Feel free to reach out:
- Contact the design system team for component usage questions
- Ask product designers for design guidance and best practices
- Discuss with engineers for implementation details and technical questions
I'm already using the design system and it's not enough for my use case
Shoptet's design system is based on real use cases from our products, but it is always evolving to accommodate more.
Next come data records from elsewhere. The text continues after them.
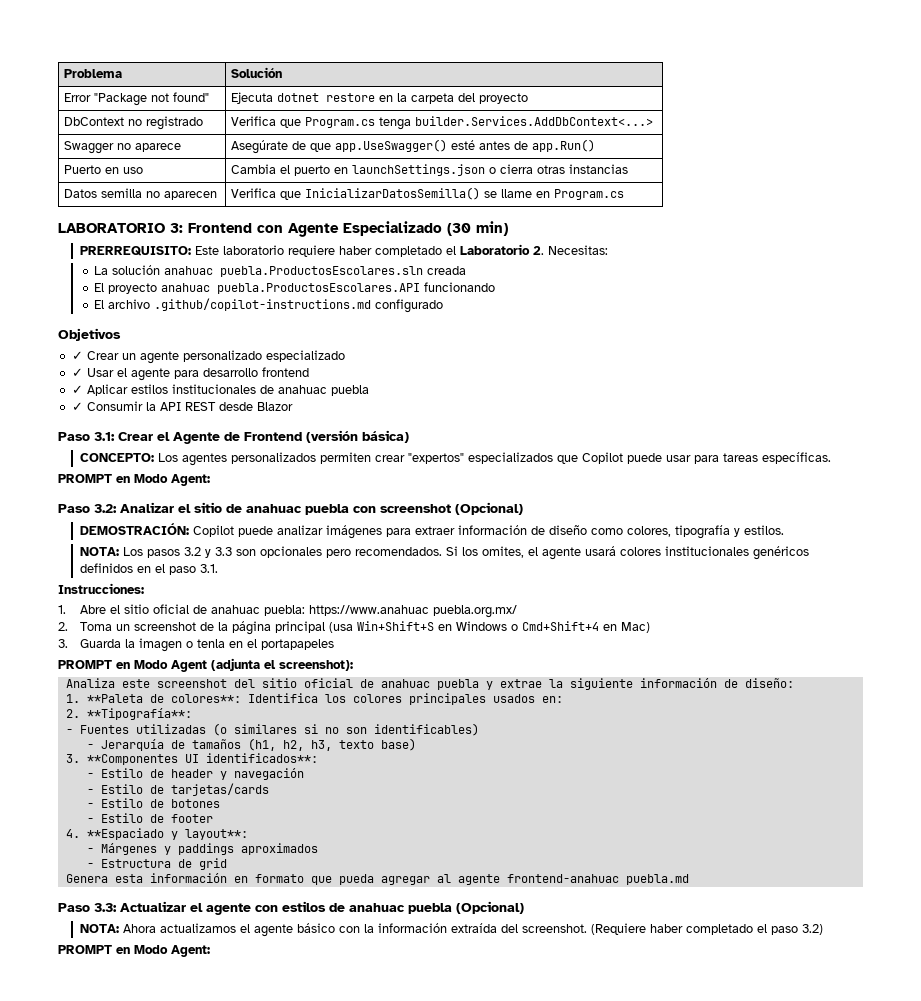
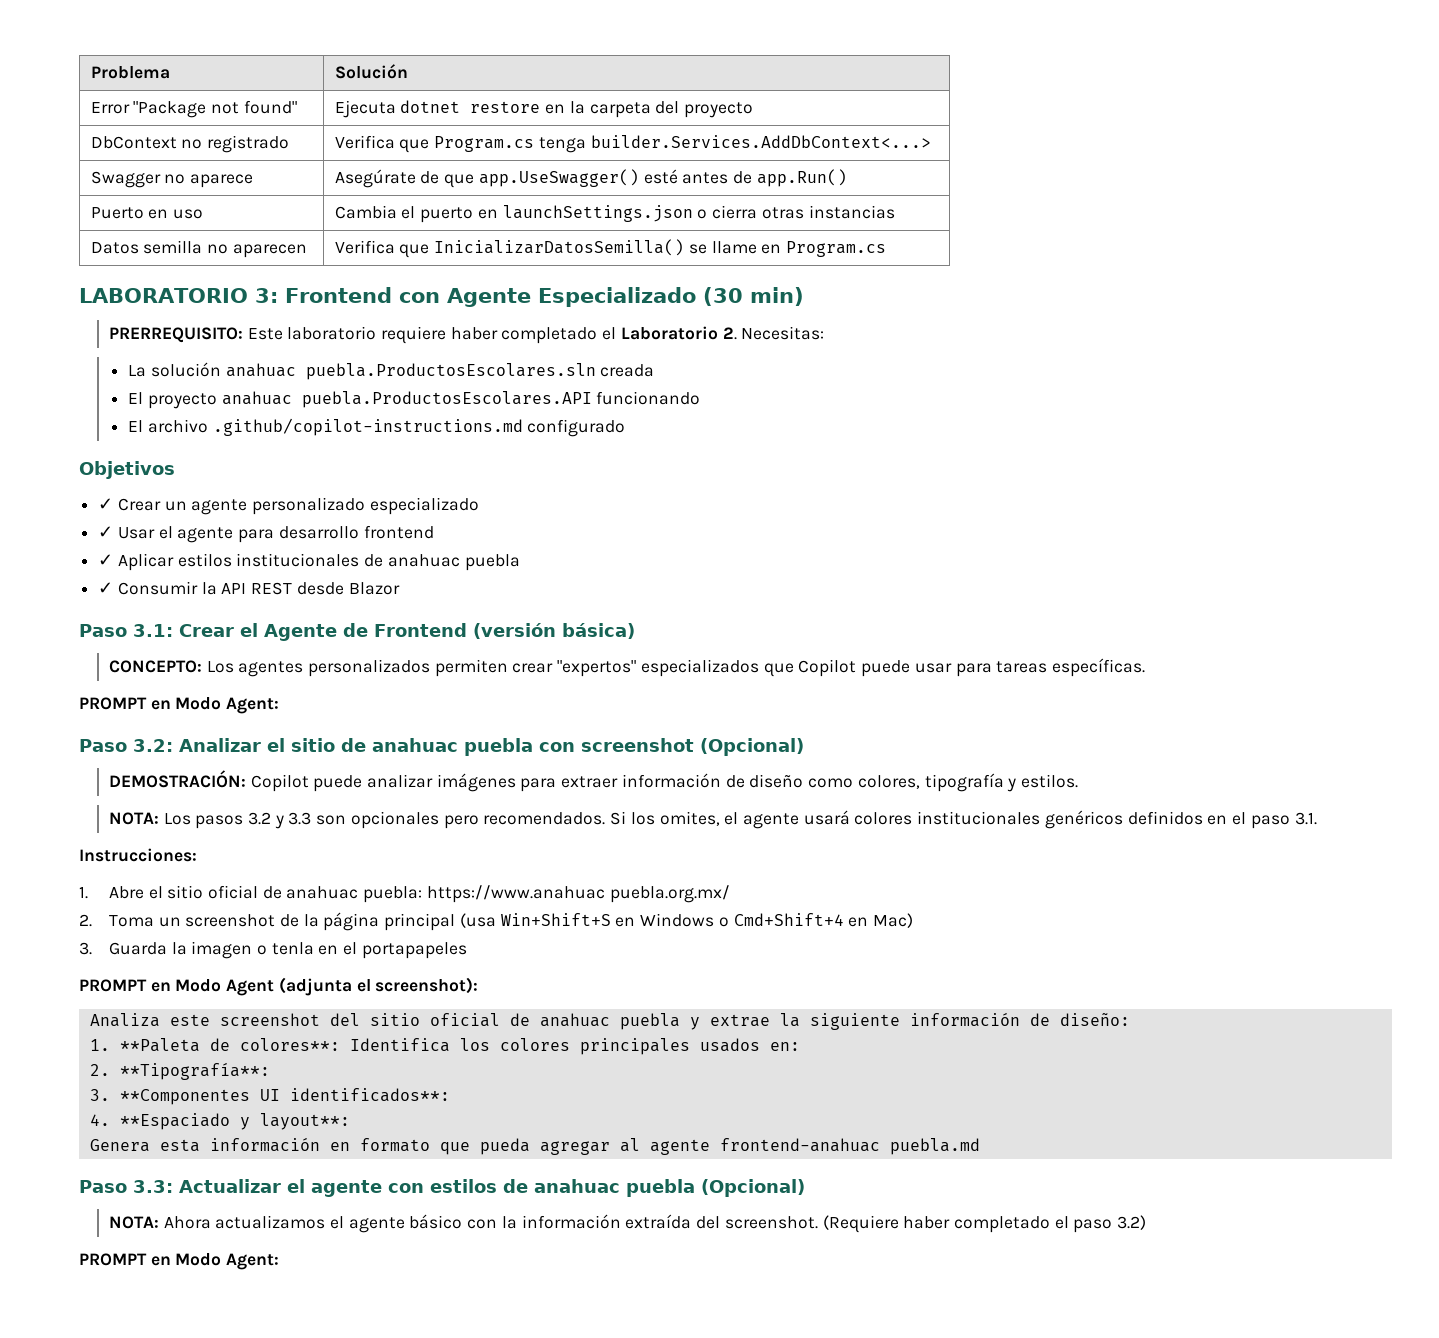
- - Fuentes utilizadas (o similares si no son identificables)
- - Jerarquía de tamaños (h1, h2, h3, texto base)
  3. **Componentes UI identificados**:
- - Estilo de header y navegación
- - Estilo de tarjetas/cards
- - Estilo de botones
- - Estilo de footer
  4. **Espaciado y layout**:
- - Márgenes y paddings aproximados
- - Estructura de grid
When designing for a new or existing feature, you might need a change in the design system:
- A new feature might need an icon that doesn't exist in our current set
- A component might need a specific combination of state and variant that doesn't exist yet
- You might find a bug in a component or documentation
If you think something should be added or changed in the design system, follow the contribution guidelines.
What to do:
- Document your use case - Clearly describe what you're trying to achieve and why existing components don't meet your needs
- Propose a solution - Suggest how the design system could be extended or modified
- Reach out to the team - We're ready to discuss proposals for updating the design system, whether you're an engineer or a product designer
- Consider contributing - You are cordially invited to contribute to the design system directly when possible
We are happy to receive bug reports and will make sure these get fixed as soon as possible. If we can't fix a bug or add a new feature fast enough, we'll work with you to find interim solutions.